Une espèce nouvelle conquiert les sols américains, à seulement quelques centimètres sous nos pieds. Les vers sauteurs du genre Amynthas, originaires de Corée et du Japon, se propagent aux États-Unis. Des observations récentes signalent de nouvelles colonies dans le Maine, le Missouri et la Californie ce printemps, bien que l'espèce soit présente dans certains États depuis la fin du XIXe siècle.
Ces vers diffèrent des espèces européennes et nord-américaines familières aux jardiniers. Leur clitellum, bande annelée grisâtre, est positionné plus près de la tête. Ils restent en surface, dans les premiers centimètres du sol, mesurent de 4 à plus de 20 cm, et se déplacent par sauts saccadés, d'où leur nom.
Les risques supposés incluent l'appauvrissement de la couche arable par leur régime à base de litière de feuilles, menaçant la survie des plantes selon l'USDA, et une érosion accrue due au sol meuble.
"Si vous en trouvez, éliminez-les", conseille Bernie Williams, spécialiste des ravageurs au Département des ressources naturelles du Wisconsin. "Pour vérifier, prélevez une cuillerée de sol granulé comme du marc de café, placez-la dans un seau d'eau et laissez reposer : les cocons des vers sauteurs flottent à la surface."
Les cocons des vers européens sont dorés et visibles ; ceux des sauteurs sont camouflés, en forme de larme, et éclatent comme des perles de bubble tea entre les doigts. Bien que le printemps favorise leur éclosion, des hivers doux, comme au Wisconsin cette année, prolongent le phénomène.

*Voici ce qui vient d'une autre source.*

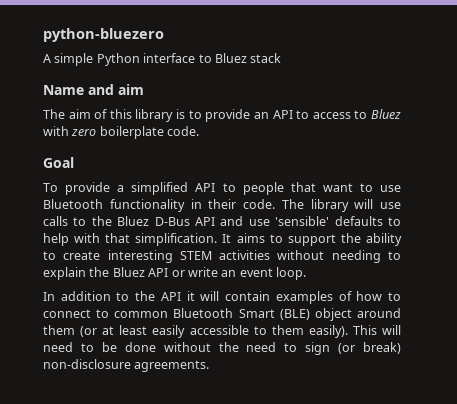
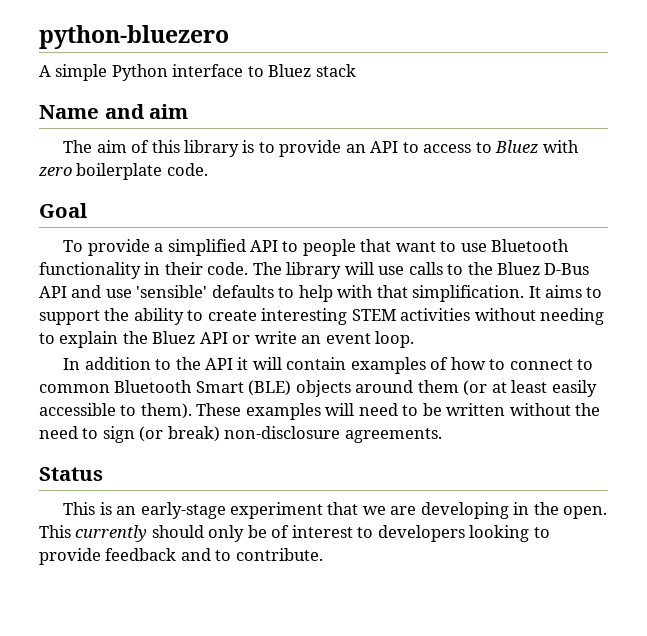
[314,308,352,321] object -> [295,380,351,397] objects
[271,325,377,338] them easily). This -> [140,403,321,420] them). These examples
[124,342,156,352] done -> [446,403,506,416] written
(210, 366) none -> [39,467,103,481] [63,502,608,519] [39,525,550,542] [39,548,323,565] // Status // This is an early-stage experiment that we are developing in the open. This currently should only be of interest to developers looking to provide feedback and to contribute.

Les juvéniles développent ensuite leur clitellum distinctif.

Même adultes, ils sont faciles à éliminer. Délicats et dépendants de l'humidité cutanée pour respirer, exposez-les au soleil : dans un sac plastique sur le béton ou directement sur l'asphalte, ils périssent en minutes par temps chaud, recommandent Williams et Lee Frelich, directeur du Centre d'écologie forestière de l'Université du Minnesota.
Malgré leur expansion, les experts relativisent l'alarme. Williams ne les voit pas comme un fléau agricole majeur : "Comme nous, ils ont été déplacés. D'autres invasives sont plus préoccupantes. Coexister est possible en jardinage."
Frelich cible les forêts : incapables de s'enfouir profondément, les vers sauteurs évitent la chaleur et colonisent zones fraîches et ombragées. Dans ses recherches, ils accélèrent l'érosion : une averse de 4 cm a emporté 5 cm de sol dans l'arboretum du Minnesota, probablement dû à leur activité, empêchant la régénération végétale et favorisant les perturbations animales.
La propagation est lente (quelques centaines de mètres par an), via paillis contaminé. Les zones urbaines sont prioritaires. Évitez de transporter appâts de pêche, paillis ou plantes vers sites naturels. Vérifiez que compost et paillis ont été chauffés à plus de 40°C. Nettoyez outils et chaussures. Ainsi, jardiniers et citoyens protègent les écosystèmes vulnérables.